YOUR TASK:
Wherever a picture appears, leave it out, and transcribe the rest of the records exactly.

RECORDS FOR THIS TASK:
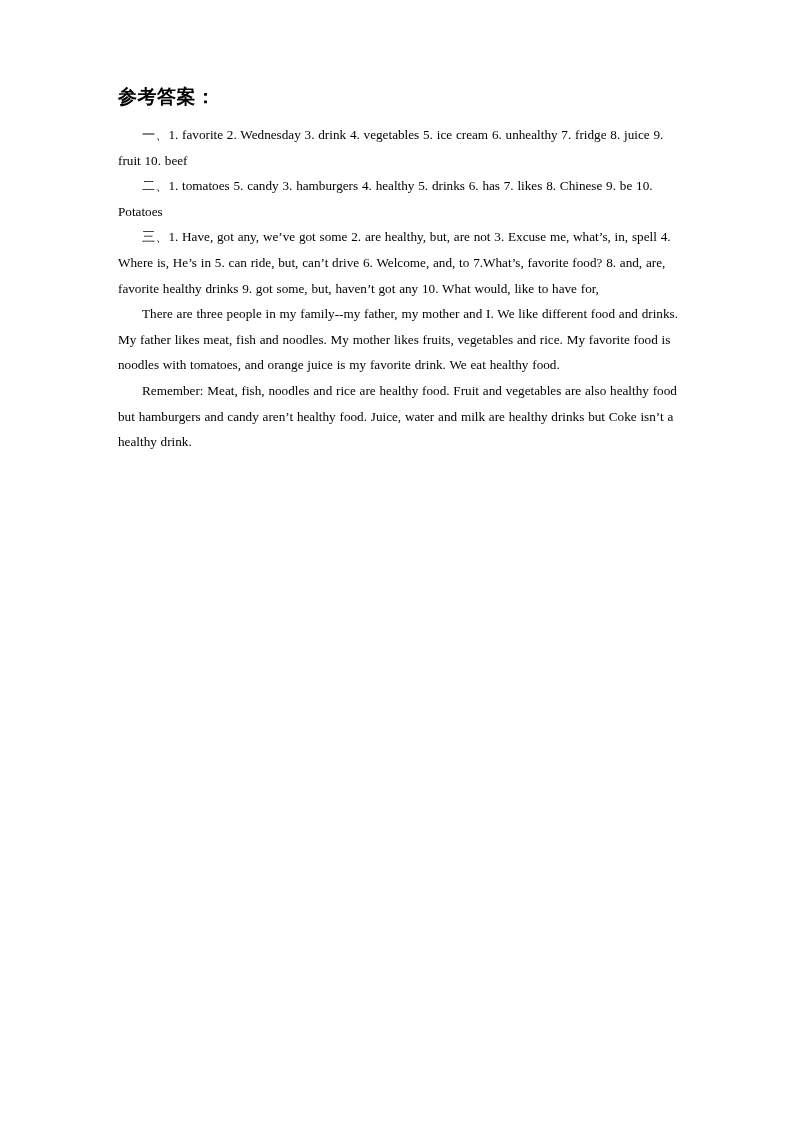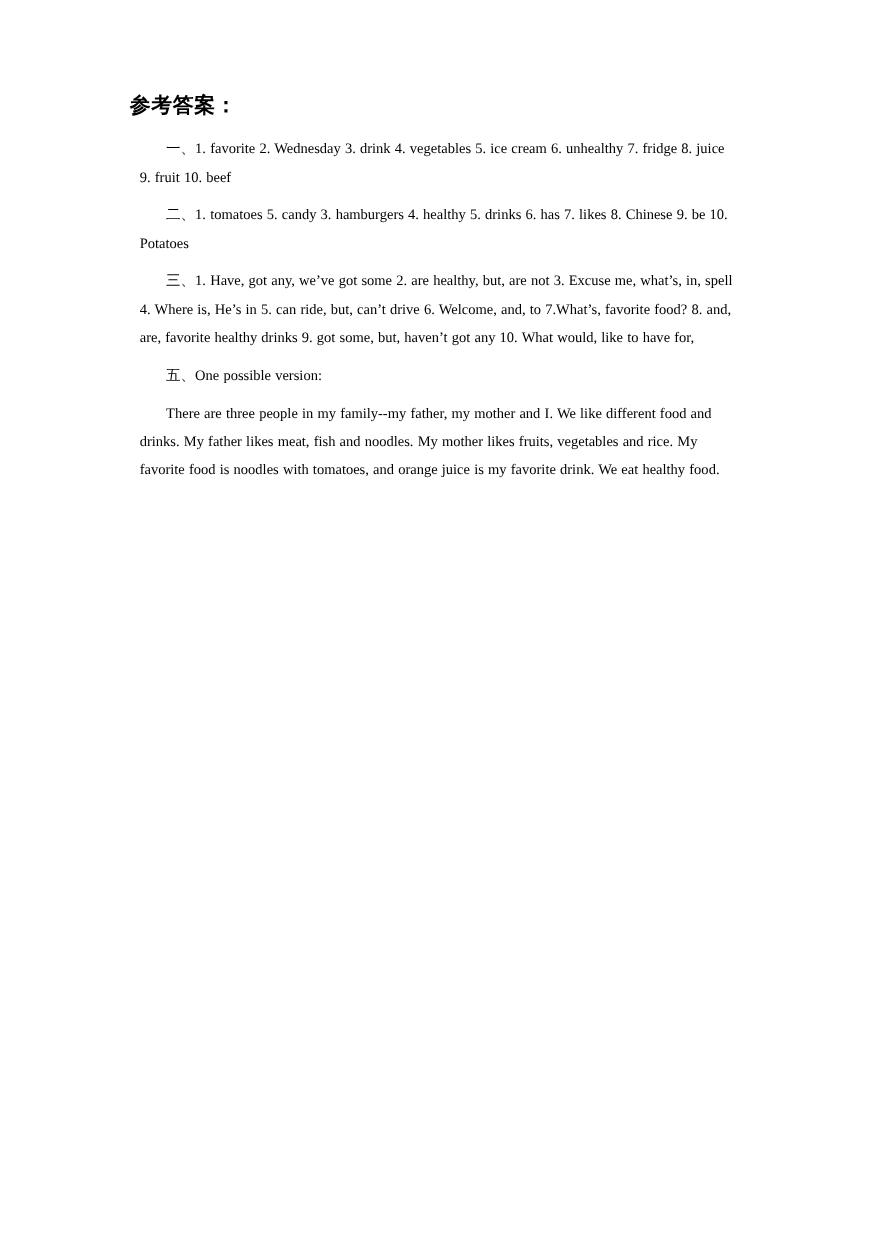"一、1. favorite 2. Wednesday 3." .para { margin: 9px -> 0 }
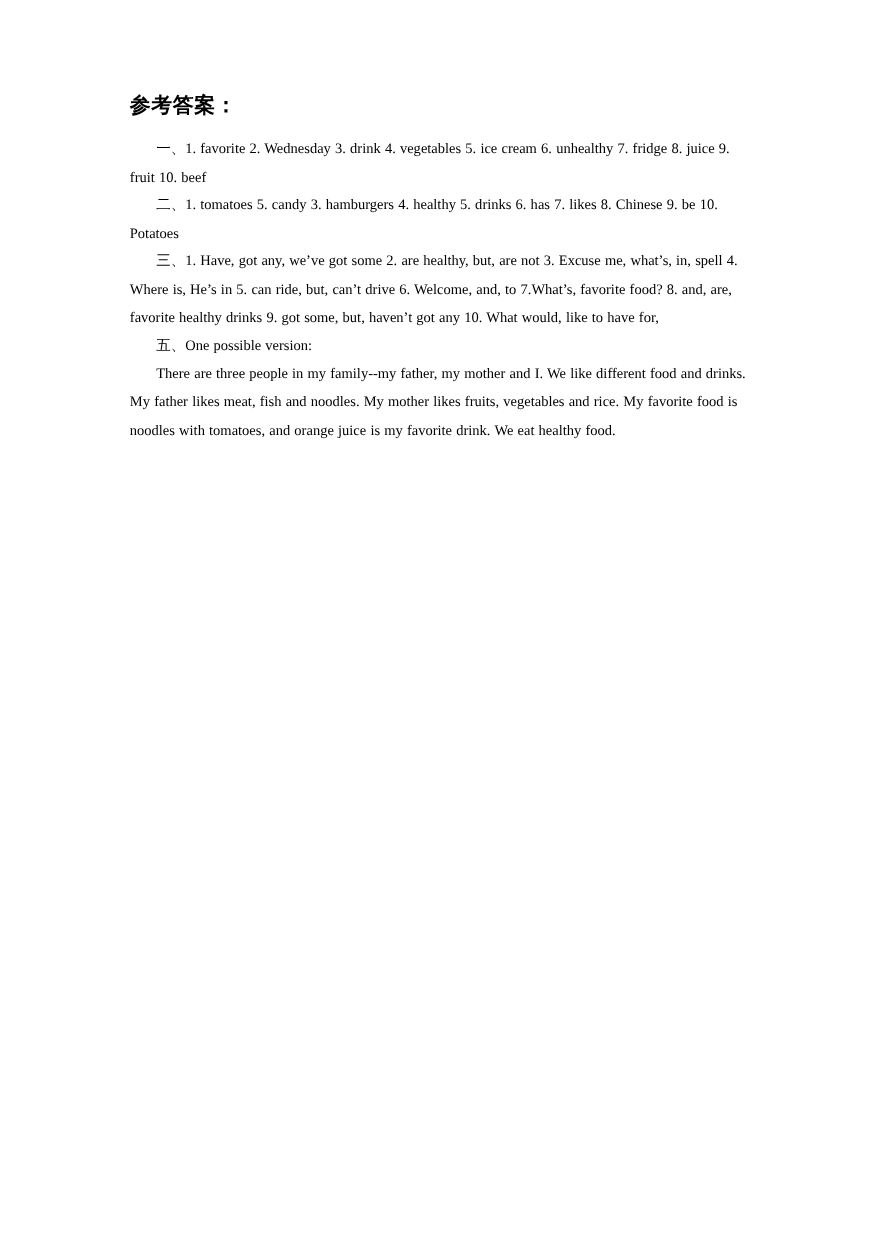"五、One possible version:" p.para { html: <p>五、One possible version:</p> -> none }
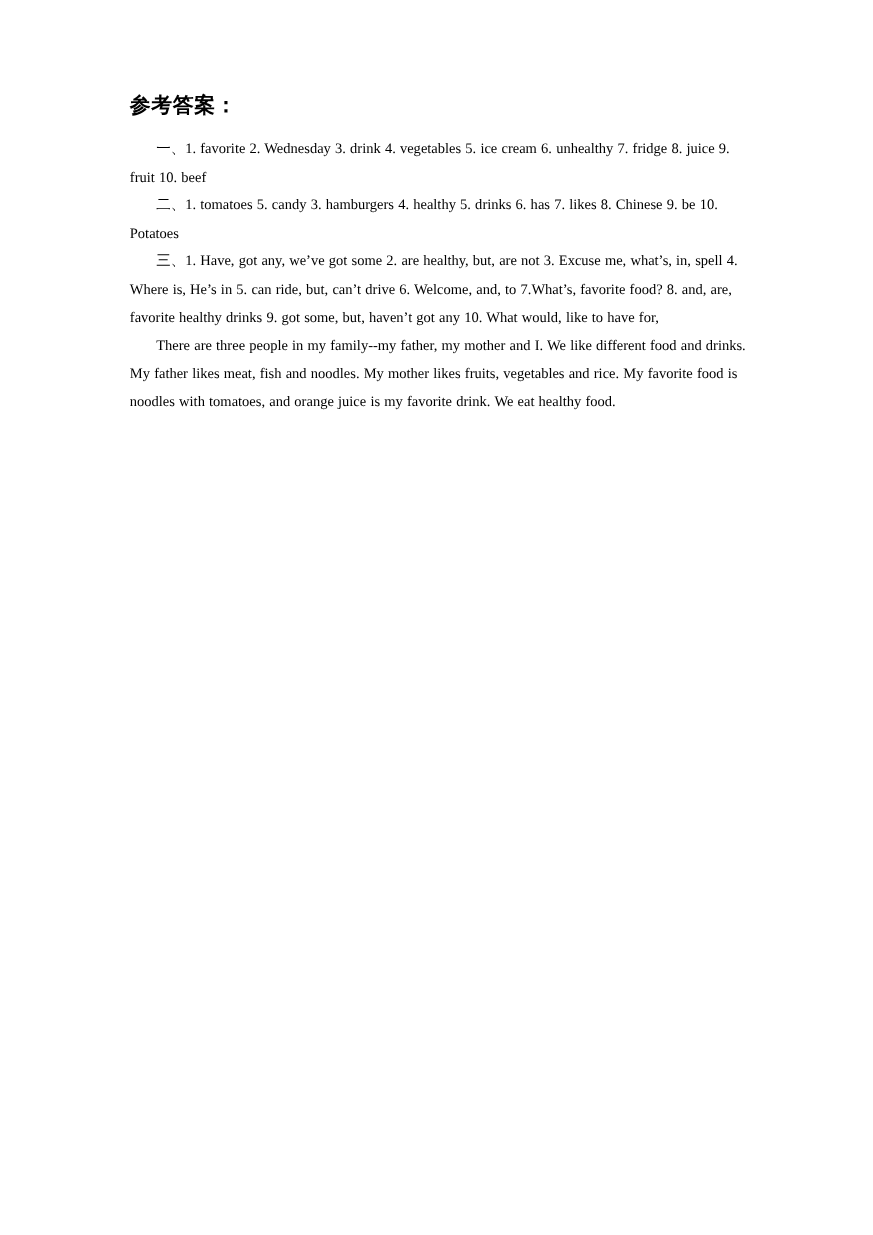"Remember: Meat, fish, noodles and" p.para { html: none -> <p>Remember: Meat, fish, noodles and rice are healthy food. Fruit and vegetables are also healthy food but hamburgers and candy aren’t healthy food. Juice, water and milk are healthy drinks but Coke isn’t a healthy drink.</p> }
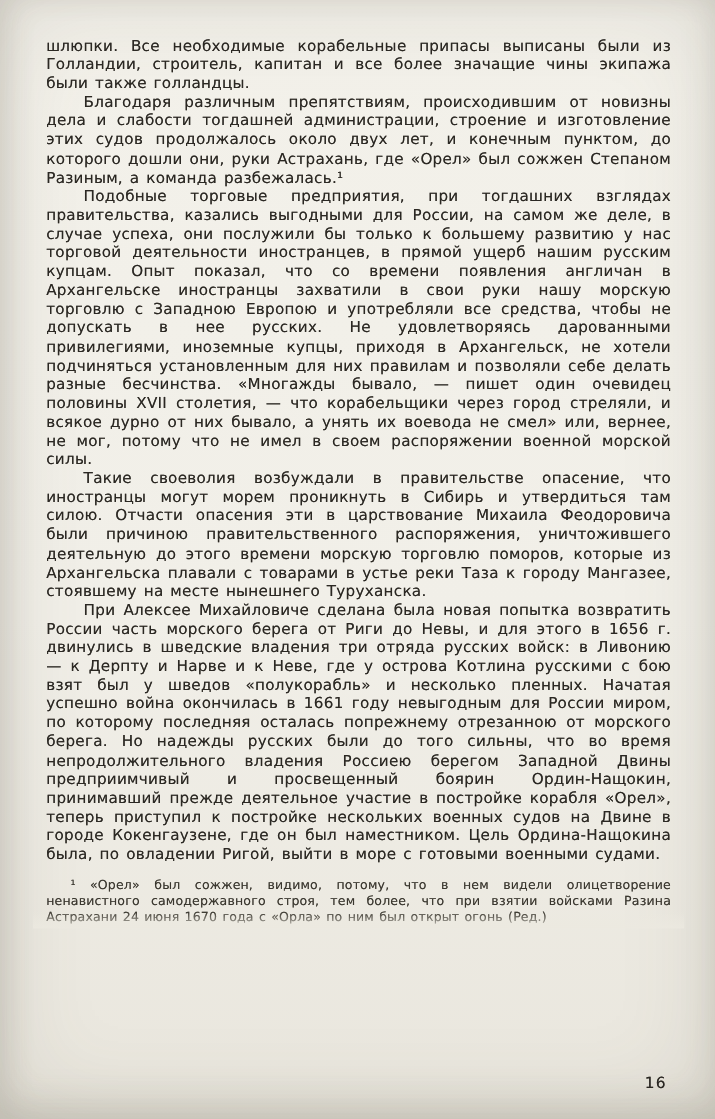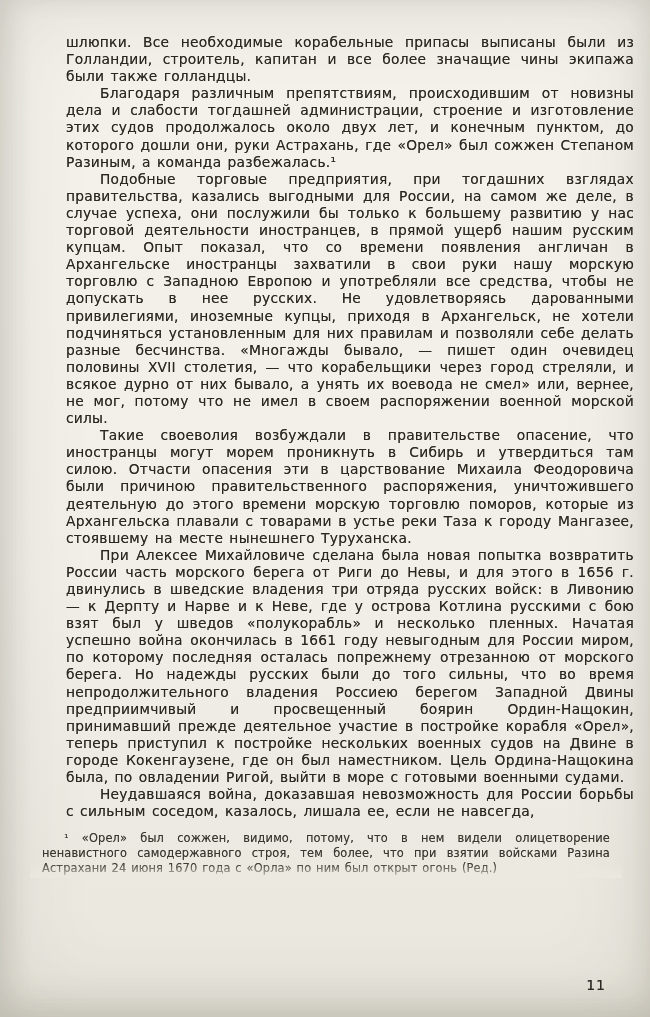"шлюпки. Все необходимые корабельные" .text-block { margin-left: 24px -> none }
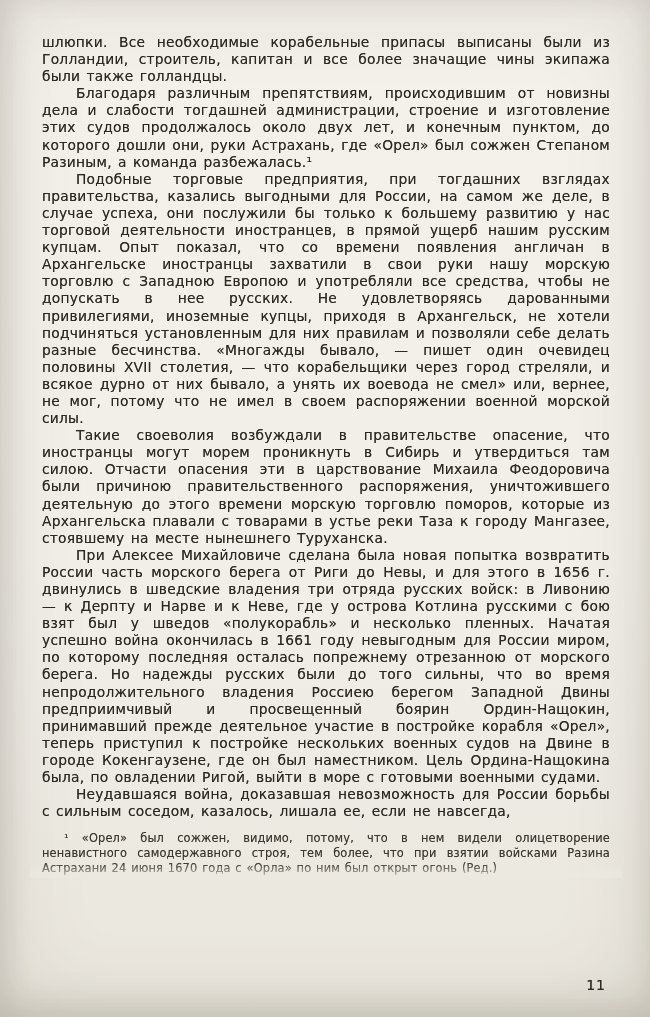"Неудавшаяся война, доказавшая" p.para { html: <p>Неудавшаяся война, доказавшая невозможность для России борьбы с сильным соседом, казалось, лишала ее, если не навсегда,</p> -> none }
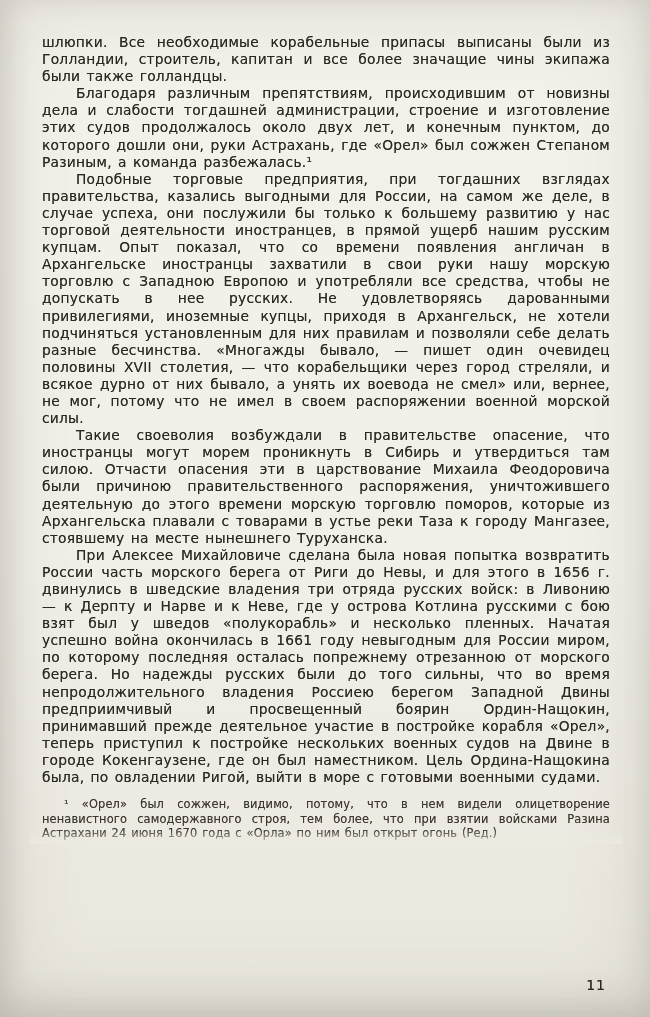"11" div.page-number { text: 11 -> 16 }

ANSWER FOR THIS EXERCISE:
"一、1. favorite 2. Wednesday 3." .para { margin: 9px -> 0 }
"五、One possible version:" p.para { html: <p>五、One possible version:</p> -> none }
"Remember: Meat, fish, noodles and" p.para { html: none -> <p>Remember: Meat, fish, noodles and rice are healthy food. Fruit and vegetables are also healthy food but hamburgers and candy aren’t healthy food. Juice, water and milk are healthy drinks but Coke isn’t a healthy drink.</p> }
"шлюпки. Все необходимые корабельные" .text-block { margin-left: 24px -> none }
"Неудавшаяся война, доказавшая" p.para { html: <p>Неудавшаяся война, доказавшая невозможность для России борьбы с сильным соседом, казалось, лишала ее, если не навсегда,</p> -> none }
"11" div.page-number { text: 11 -> 16 }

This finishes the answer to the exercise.